Years to Seconds (yr to s) Converter
1 Year equals 31,557,600 Seconds (1 yr = 31,557,600 s). Convert Years to Seconds with formula, table, and examples.
One year equals 31,557,600 seconds (Julian year, used in astronomy and physics) or 31,536,000 seconds (flat 365-day calendar year). To convert years to seconds, multiply by whichever value is appropriate for your context. This is the widest time unit conversion in common scientific use — from the human year to the machine second. The key values to remember are: 31,536,000 (calendar year, 365 × 86,400), 31,557,600 (Julian year, 365.25 × 86,400), and 31,556,952 (Gregorian average, 365.2425 × 86,400). For physics and astronomy, 31,557,600 is standard.
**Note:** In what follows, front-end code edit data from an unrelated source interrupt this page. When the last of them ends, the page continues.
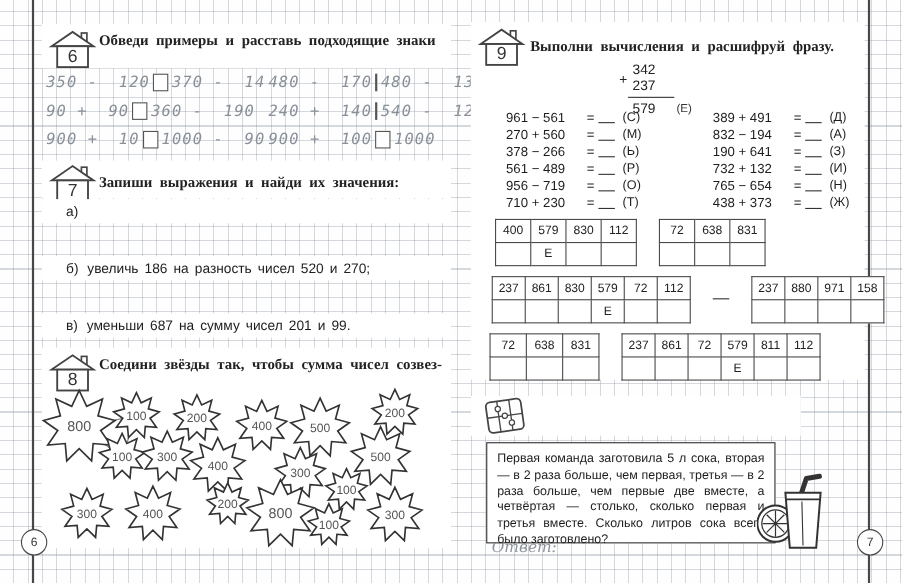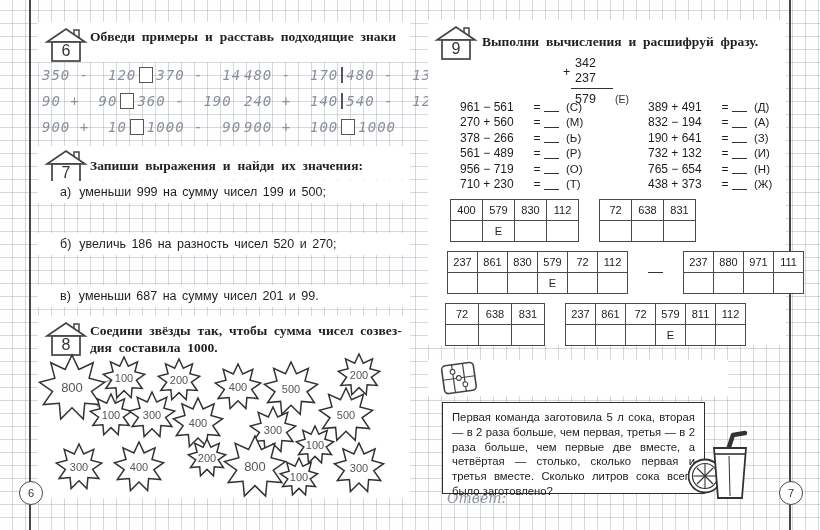--- a/index.html
+++ b/index.html
@@ -133,21 +133,20 @@
       <rect x="30" y="4" width="5" height="8" fill="#fff" stroke="#444" stroke-width="1.5"></rect>
       <polygon points="3,16 22,3 41,16" fill="#fff" stroke="#444" stroke-width="1.7"></polygon>
       <rect x="8" y="16" width="28" height="19" fill="#fff" stroke="#444" stroke-width="1.7"></rect>
       <text x="22" y="30" text-anchor="middle" font-size="16" fill="#333" font-family="Liberation Sans, sans-serif">7</text>
     </svg>
   </div>
   <div class="title" style="left:90px;top:157px;width:322px;">Запиши выражения и найди их значения:</div>
 
   <div class="patch strip" style="left:38px;top:181px;width:372px;">
     <span class="t7label">а)</span>
-    <span>уменьши  999  на  сумму  чисел  199  и  500;</span>
   </div>
   <div class="patch strip" style="left:38px;top:233px;width:372px;">
     <span class="t7label">б)</span>
     <span>увеличь  186  на  разность  чисел  520  и  270;</span>
   </div>
   <div class="patch strip" style="left:38px;top:285px;width:372px;">
     <span class="t7label">в)</span>
     <span>уменьши  687  на  сумму  чисел  201  и  99.</span>
   </div>
 
@@ -155,21 +154,20 @@
   <div class="housewrap" style="left:44px;top:320px;">
     <svg class="icon-svg" width="44" height="40" viewBox="0 0 44 40">
       <rect x="30" y="4" width="5" height="8" fill="#fff" stroke="#444" stroke-width="1.5"></rect>
       <polygon points="3,16 22,3 41,16" fill="#fff" stroke="#444" stroke-width="1.7"></polygon>
       <rect x="8" y="16" width="28" height="19" fill="#fff" stroke="#444" stroke-width="1.7"></rect>
       <text x="22" y="30" text-anchor="middle" font-size="16" fill="#333" font-family="Liberation Sans, sans-serif">8</text>
     </svg>
   </div>
   <div class="title" style="left:90px;top:322px;width:322px;">
     <span>Соедини звёзды так, чтобы сумма чисел созвез-</span><br>
-    <span>дия составила 1000.</span>
   </div>
   <svg style="position:absolute;left:38px;top:358px;overflow:visible;" width="372" height="142">
       <line x1="34" y1="30" x2="86" y2="20" class="starlink"></line>
       <line x1="86" y1="20" x2="73" y2="57" class="starlink"></line>
       <line x1="34" y1="30" x2="73" y2="57" class="starlink"></line>
       <polygon points="34.0,-3.0 40.8,11.4 55.2,4.7 51.1,20.1 66.5,24.3 53.5,33.4 62.6,46.5 46.7,45.2 45.3,61.0 34.0,49.8 22.7,61.0 21.3,45.2 5.4,46.5 14.5,33.4 1.5,24.3 16.9,20.1 12.8,4.7 27.2,11.4" class="star"></polygon>
       <text x="34" y="34" class="starnum big">800</text>
       <polygon points="86.0,-1.0 90.3,8.2 99.5,3.9 96.9,13.7 106.7,16.4 98.4,22.2 104.2,30.5 94.1,29.7 93.2,39.7 86.0,32.6 78.8,39.7 77.9,29.7 67.8,30.5 73.6,22.2 65.3,16.4 75.1,13.7 72.5,3.9 81.7,8.2" class="star"></polygon>
       <text x="86" y="24" class="starnum">100</text>
       <polygon points="141.0,1.0 145.3,10.2 154.5,5.9 151.9,15.7 161.7,18.4 153.4,24.2 159.2,32.5 149.1,31.7 148.2,41.7 141.0,34.6 133.8,41.7 132.9,31.7 122.8,32.5 128.6,24.2 120.3,18.4 130.1,15.7 127.5,5.9 136.7,10.2" class="star"></polygon>
@@ -356,21 +354,21 @@
           </tr>
         </tbody>
       </table>
       <span class="tsep">—</span>
       <table class="anstbl">
         <tbody>
           <tr>
             <td style="width: 29px;">237</td>
             <td style="width: 29px;">880</td>
             <td style="width: 29px;">971</td>
-            <td style="width: 29px;">111</td>
+            <td style="width: 29px;">158</td>
           </tr>
           <tr>
             <td></td>
             <td></td>
             <td></td>
             <td></td>
           </tr>
         </tbody>
       </table>
     </div>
For computing and calendar-based calculations, 31,536,000 is typically used. For maximum precision with the Gregorian calendar, 31,556,952 is correct. In physics, multiplying years by 31,557,600 gives the second-level value needed for decay equations, orbital mechanics, and cosmological calculations. The age of the Earth (4.54 billion years) equals approximately 1.433 × 10¹⁷ seconds. The age of the universe (13.8 billion years) equals approximately 4.355 × 10¹⁷ seconds. These vast second counts are used directly in physical models. In computing security, years are converted to seconds to analyse the computational difficulty of cryptographic attacks. A brute-force attack at 10¹² guesses per second against a 256-bit key space would take more seconds than there are atoms in the observable universe — vastly more years than the universe has existed. The years-to-seconds conversion makes these security margins concrete.
How to Convert Years to Seconds
- Take your value in Years
- Multiply by 31,557,600
- Read the result in Seconds
Common Years to Seconds Conversions
| Years (yr) | Seconds (s) | Status |
|---|---|---|
| 0.5 yr | 15,778,800 s | |
| 1 yr | 31,557,600 s | |
| 2 yr | 63,115,200 s | |
| 3 yr | 94,672,800 s | |
| 5 yr | 157,788,000 s | |
| 10 yr | 315,576,000 s | |
| 15 yr | 473,364,000 s | |
| 20 yr | 631,152,000 s | |
| 25 yr | 788,940,000 s | |
| 30 yr | 946,728,000 s | |
| 40 yr | 1,262,304,000 s | |
| 50 yr | 1,577,880,000 s | |
| 80 yr | 2,524,608,000 s | |
| 100 yr | 3,155,760,000 s |
Good to Know About Years to Seconds Conversion
The three year-in-seconds constants — 31,536,000 (calendar), 31,556,952 (Gregorian), 31,557,600 (Julian) — represent a fundamental choice between calendar accuracy and physical precision. Scientists use 31,557,600; programmers use 31,536,000; and the small difference between them — less than 22 minutes per year — has been the source of occasional real-world calculation discrepancies in long-term contracts, satellite lifetimes, and astronomical observations.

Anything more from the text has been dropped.